Kenya : l’État lance l’introduction en Bourse de 65 % de Kenya Pipeline Company
Le Kenya a officiellement lancé, le lundi 19 janvier, la cession de 65 % du capital de Kenya Pipeline Company (KPC), sa société publique spécialisée dans le transport et le stockage de produits pétroliers. Cette opération ouvre la voie à une introduction en Bourse (IPO) majeure, avec un objectif de levée estimé à environ 825 millions de dollars.
L’initiative s’inscrit dans un vaste programme de privatisations partielles porté par le gouvernement, visant à mobiliser des ressources domestiques pour financer les infrastructures, soutenir la création de fonds souverains et réduire la dépendance à l’endettement extérieur.
Une IPO stratégique sur la Bourse de Nairobi
Les autorités kényanes ont précisé que la période de souscription a débuté dès l’ouverture du marché. Le prix de l’action a été fixé à 9 shillings kényans, soit environ 0,07 dollar, pour une offre ouverte jusqu’au jeudi 19 février.

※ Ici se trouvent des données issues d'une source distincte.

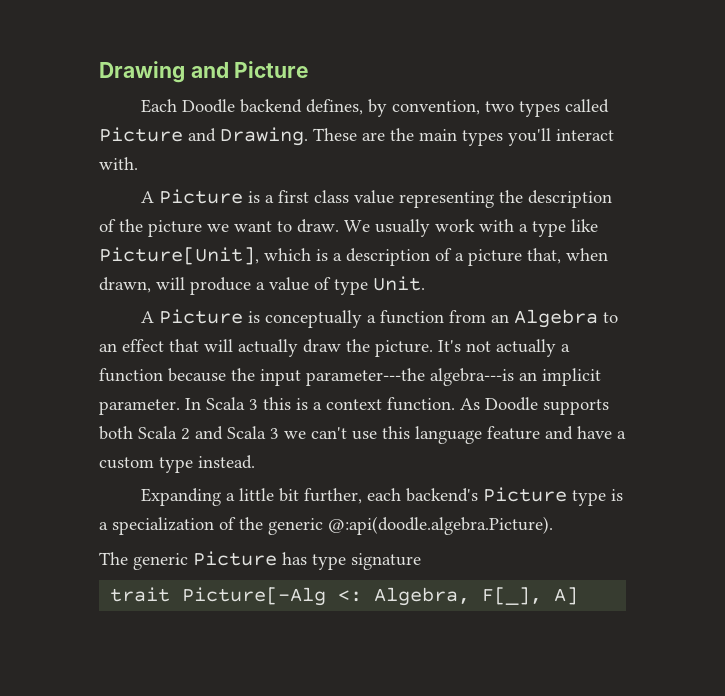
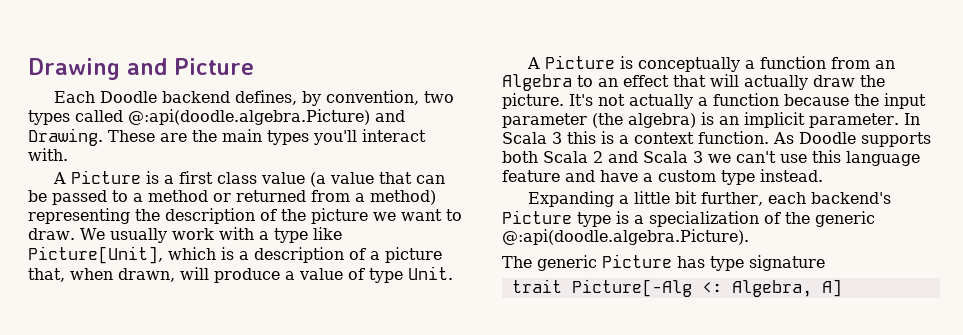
[99,127,183,142] Picture -> [128,109,370,125] @:api(doodle.algebra.Picture)
(394, 197) none -> [310,172,446,187] [28,190,436,205] (a value that can be passed to a method or returned from a method)
[306,368,514,386] parameter---the algebra---is -> [502,112,714,128] parameter (the algebra) is
[482,587,543,605] F[_], -> (812, 288) none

Les titres de KPC doivent être admis à la cote de la Bourse de Nairobi le 9 mars.
Entreprise stratégique, Kenya Pipeline Company opère au Kenya et dans plusieurs pays d’Afrique de l’Est, où elle constitue un maillon central des infrastructures énergétiques régionales, en assurant l’acheminement sécurisé des produits pétroliers.
Un désengagement partiel, mais un contrôle maintenu
Le gouvernement a réaffirmé sa volonté de maintenir une participation significative au capital de KPC, afin de préserver les intérêts stratégiques nationaux.
Début 2026, le président William Ruto avait insisté sur l’ouverture de l’opération aussi bien aux investisseurs locaux qu’internationaux, avec l’ambition de favoriser une participation populaire élargie.
L’exécutif présente cette IPO comme un moyen de permettre aux citoyens de bénéficier directement des performances d’une entreprise publique rentable, tout en attirant des investisseurs régionaux, notamment d’autres pays d’Afrique de l’Est, afin de renforcer la coopération autour des infrastructures énergétiques stratégiques.
Une levée historique, malgré des ambitions revues à la baisse
La cession d’une partie de KPC intervient dans un contexte de désengagement progressif de l’État de plusieurs entreprises publiques. En décembre 2025, Nairobi avait déjà réduit sa participation dans l’opérateur télécoms Safaricom, une opération qui avait permis de lever plus de 2 milliards de dollars.
Initialement, le gouvernement kényan visait une levée pouvant atteindre 1,15 milliard de dollars pour l’IPO de KPC, ce qui en aurait fait la plus importante introduction en Bourse de l’histoire du pays. Si le montant retenu est finalement inférieur, l’opération n’en reste pas moins historique.
Avec 825 millions de dollars attendus, l’introduction de KPC devrait dépasser celle de Safaricom en 2008, au cours de laquelle l’État avait mobilisé 388 millions de dollars.
Un test pour le marché des capitaux kényan
Dix-sept ans après Safaricom, le Kenya s’appuie sur un marché financier plus mature et une base d’investisseurs élargie pour mener à bien cette opération d’envergure inédite en Afrique de l’Est. Le calendrier de l’IPO coïncide également avec un environnement international plus favorable aux marchés actions.
Selon les données du London Stock Exchange Group (LSEG), l’activité mondiale des marchés de capitaux actions a atteint 738,4 milliards de dollars en 2025, en hausse de 15 % sur un an, son niveau le plus élevé depuis quatre ans. Plus d’un cinquième de ces montants ont été levés par des émetteurs d’Europe, du Moyen-Orient et d’Afrique.
Un signal pour la stratégie de financement de l’économie
L’IPO de Kenya Pipeline Company constitue un test clé pour la capacité du marché domestique à absorber des levées de fonds de grande taille, mais aussi pour la crédibilité de la stratégie de privatisation portée par l’exécutif.
Son succès conditionnera largement la poursuite du recours aux marchés de capitaux comme levier central de financement de l’économie kényane, dans un contexte de contraintes budgétaires et de recomposition des sources de financement public.